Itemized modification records
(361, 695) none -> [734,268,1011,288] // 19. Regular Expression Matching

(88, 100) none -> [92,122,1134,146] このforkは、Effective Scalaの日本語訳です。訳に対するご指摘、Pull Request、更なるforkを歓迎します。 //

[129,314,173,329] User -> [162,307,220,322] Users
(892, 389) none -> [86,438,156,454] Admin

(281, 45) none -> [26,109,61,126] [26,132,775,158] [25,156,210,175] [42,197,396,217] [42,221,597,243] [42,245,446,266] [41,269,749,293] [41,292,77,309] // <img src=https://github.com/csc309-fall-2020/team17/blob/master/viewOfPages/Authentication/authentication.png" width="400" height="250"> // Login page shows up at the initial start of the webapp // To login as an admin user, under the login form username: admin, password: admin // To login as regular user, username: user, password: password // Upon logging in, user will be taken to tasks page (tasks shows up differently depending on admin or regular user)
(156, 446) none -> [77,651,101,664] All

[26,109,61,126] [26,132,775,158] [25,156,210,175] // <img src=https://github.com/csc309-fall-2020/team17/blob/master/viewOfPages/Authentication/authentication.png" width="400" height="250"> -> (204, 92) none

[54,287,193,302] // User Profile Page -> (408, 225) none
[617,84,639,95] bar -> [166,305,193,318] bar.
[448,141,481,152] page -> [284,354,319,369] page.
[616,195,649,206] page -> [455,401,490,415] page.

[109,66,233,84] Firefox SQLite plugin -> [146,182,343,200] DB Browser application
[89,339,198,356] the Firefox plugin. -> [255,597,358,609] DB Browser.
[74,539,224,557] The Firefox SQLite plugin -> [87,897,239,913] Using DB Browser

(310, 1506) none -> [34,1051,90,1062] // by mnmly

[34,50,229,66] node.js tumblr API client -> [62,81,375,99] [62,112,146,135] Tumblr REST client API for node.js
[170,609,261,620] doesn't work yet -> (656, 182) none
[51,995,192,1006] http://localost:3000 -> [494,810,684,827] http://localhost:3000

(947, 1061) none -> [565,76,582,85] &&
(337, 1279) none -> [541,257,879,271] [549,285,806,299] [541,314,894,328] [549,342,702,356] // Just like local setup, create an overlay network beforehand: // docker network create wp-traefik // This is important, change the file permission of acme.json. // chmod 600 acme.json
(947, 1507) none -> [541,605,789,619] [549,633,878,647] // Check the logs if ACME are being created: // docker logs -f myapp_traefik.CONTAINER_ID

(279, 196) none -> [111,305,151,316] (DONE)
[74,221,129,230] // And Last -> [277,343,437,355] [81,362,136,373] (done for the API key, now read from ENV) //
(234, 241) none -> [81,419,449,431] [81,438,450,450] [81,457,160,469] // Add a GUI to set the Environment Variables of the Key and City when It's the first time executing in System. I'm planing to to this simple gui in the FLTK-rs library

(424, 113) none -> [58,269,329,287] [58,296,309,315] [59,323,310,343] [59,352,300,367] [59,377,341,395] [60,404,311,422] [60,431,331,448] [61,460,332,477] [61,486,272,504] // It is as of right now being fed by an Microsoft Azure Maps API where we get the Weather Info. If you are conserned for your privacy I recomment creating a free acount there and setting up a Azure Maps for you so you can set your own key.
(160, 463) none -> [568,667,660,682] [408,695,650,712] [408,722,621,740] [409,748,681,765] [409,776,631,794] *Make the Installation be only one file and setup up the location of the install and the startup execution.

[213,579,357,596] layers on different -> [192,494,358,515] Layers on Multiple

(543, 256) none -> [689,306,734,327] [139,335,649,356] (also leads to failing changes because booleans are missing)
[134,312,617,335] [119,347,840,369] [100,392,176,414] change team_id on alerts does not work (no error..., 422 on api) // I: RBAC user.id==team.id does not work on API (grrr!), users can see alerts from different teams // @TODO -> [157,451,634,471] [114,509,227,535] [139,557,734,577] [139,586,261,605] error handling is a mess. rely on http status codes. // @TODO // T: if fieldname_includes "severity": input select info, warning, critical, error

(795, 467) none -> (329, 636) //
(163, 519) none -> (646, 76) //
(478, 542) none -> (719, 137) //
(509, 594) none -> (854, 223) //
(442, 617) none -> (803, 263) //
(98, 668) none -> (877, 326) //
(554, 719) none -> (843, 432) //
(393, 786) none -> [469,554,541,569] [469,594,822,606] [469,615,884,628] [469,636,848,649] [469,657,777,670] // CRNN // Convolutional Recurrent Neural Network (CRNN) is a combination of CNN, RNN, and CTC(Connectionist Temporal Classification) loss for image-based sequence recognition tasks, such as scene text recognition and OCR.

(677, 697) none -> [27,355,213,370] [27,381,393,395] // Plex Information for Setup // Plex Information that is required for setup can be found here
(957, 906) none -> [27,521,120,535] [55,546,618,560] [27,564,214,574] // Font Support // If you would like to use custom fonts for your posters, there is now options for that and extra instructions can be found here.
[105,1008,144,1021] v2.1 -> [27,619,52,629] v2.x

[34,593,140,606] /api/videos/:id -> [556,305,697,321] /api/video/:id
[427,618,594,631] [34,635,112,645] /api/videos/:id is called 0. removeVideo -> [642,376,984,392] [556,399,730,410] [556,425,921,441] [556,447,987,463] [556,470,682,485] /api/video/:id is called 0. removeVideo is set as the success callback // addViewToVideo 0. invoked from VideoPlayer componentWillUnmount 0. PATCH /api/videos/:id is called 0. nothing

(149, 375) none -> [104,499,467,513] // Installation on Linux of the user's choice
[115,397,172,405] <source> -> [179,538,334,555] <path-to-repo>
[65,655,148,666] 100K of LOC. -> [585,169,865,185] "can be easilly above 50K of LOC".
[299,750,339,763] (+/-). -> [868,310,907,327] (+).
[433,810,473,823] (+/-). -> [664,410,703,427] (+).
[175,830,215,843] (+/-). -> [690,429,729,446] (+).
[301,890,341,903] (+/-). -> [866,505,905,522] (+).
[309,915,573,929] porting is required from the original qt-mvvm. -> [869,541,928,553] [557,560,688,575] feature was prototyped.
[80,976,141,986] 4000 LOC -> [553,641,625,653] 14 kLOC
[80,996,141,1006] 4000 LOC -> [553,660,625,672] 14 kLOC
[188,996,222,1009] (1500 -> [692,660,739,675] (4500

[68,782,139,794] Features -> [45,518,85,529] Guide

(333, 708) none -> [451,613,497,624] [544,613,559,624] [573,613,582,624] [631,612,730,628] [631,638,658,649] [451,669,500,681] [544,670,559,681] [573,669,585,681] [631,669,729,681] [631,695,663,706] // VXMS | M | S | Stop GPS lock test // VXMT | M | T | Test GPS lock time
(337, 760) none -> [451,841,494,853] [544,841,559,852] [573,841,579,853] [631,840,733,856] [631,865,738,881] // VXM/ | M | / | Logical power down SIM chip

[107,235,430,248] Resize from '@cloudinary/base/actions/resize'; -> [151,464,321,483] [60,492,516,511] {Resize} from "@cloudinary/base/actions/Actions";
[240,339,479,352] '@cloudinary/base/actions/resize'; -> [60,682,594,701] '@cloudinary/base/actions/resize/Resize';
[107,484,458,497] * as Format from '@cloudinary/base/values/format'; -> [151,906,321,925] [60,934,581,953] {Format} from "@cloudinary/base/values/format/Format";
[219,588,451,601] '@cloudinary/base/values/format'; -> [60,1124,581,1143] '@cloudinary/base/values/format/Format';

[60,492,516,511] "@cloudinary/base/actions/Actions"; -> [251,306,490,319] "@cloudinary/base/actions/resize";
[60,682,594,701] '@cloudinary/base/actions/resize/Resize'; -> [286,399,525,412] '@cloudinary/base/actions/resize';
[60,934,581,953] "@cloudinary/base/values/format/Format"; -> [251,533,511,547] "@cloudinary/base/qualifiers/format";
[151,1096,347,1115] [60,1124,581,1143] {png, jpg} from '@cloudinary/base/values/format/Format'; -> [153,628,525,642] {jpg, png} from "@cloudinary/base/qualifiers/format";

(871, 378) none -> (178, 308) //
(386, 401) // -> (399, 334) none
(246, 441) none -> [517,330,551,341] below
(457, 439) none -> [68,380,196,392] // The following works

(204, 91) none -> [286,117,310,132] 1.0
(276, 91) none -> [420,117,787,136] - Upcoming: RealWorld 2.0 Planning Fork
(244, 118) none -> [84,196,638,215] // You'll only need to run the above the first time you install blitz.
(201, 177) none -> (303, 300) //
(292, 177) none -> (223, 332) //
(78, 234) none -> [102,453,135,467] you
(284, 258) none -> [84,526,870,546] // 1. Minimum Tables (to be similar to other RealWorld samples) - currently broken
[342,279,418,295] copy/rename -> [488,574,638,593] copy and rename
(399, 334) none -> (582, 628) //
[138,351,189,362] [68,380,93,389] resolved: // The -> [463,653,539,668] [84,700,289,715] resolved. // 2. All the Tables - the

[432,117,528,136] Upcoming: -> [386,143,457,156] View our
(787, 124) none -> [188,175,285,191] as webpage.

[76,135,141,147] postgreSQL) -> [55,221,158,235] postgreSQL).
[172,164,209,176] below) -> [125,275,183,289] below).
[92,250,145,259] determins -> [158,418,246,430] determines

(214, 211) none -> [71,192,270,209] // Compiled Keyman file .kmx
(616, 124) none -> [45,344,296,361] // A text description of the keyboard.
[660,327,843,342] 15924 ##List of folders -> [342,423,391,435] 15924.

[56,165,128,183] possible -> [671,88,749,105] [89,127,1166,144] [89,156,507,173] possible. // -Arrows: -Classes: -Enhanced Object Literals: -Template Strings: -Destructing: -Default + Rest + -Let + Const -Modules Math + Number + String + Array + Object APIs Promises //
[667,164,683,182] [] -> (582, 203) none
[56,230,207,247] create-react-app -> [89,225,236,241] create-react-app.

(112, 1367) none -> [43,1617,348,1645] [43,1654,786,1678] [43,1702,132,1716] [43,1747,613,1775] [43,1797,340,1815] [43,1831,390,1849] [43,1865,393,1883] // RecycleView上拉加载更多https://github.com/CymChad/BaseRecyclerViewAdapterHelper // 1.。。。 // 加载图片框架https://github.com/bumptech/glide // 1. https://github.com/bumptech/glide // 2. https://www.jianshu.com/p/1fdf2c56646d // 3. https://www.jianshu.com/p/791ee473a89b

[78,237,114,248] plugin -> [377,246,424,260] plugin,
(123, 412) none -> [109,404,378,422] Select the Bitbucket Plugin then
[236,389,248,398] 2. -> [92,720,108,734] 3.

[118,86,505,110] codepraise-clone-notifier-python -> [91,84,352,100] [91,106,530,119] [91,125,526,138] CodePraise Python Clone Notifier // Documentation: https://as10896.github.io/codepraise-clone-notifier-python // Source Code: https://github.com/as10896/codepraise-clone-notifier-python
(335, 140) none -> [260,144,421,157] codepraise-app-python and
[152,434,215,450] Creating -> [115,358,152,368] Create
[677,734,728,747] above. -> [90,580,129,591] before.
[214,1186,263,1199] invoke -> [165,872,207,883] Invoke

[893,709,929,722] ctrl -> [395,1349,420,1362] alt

_YOUR TASK_:
Nothing should appear in the answer except the lines above from the line with "from '@cloudinary/base/values/format/Format'; ->" through the line with "(201, 177) none -> (303, 300) //", both included, written out exactly.

_FINISHED EXERCISE_:
[151,1096,347,1115] [60,1124,581,1143] {png, jpg} from '@cloudinary/base/values/format/Format'; -> [153,628,525,642] {jpg, png} from "@cloudinary/base/qualifiers/format";

(871, 378) none -> (178, 308) //
(386, 401) // -> (399, 334) none
(246, 441) none -> [517,330,551,341] below
(457, 439) none -> [68,380,196,392] // The following works

(204, 91) none -> [286,117,310,132] 1.0
(276, 91) none -> [420,117,787,136] - Upcoming: RealWorld 2.0 Planning Fork
(244, 118) none -> [84,196,638,215] // You'll only need to run the above the first time you install blitz.
(201, 177) none -> (303, 300) //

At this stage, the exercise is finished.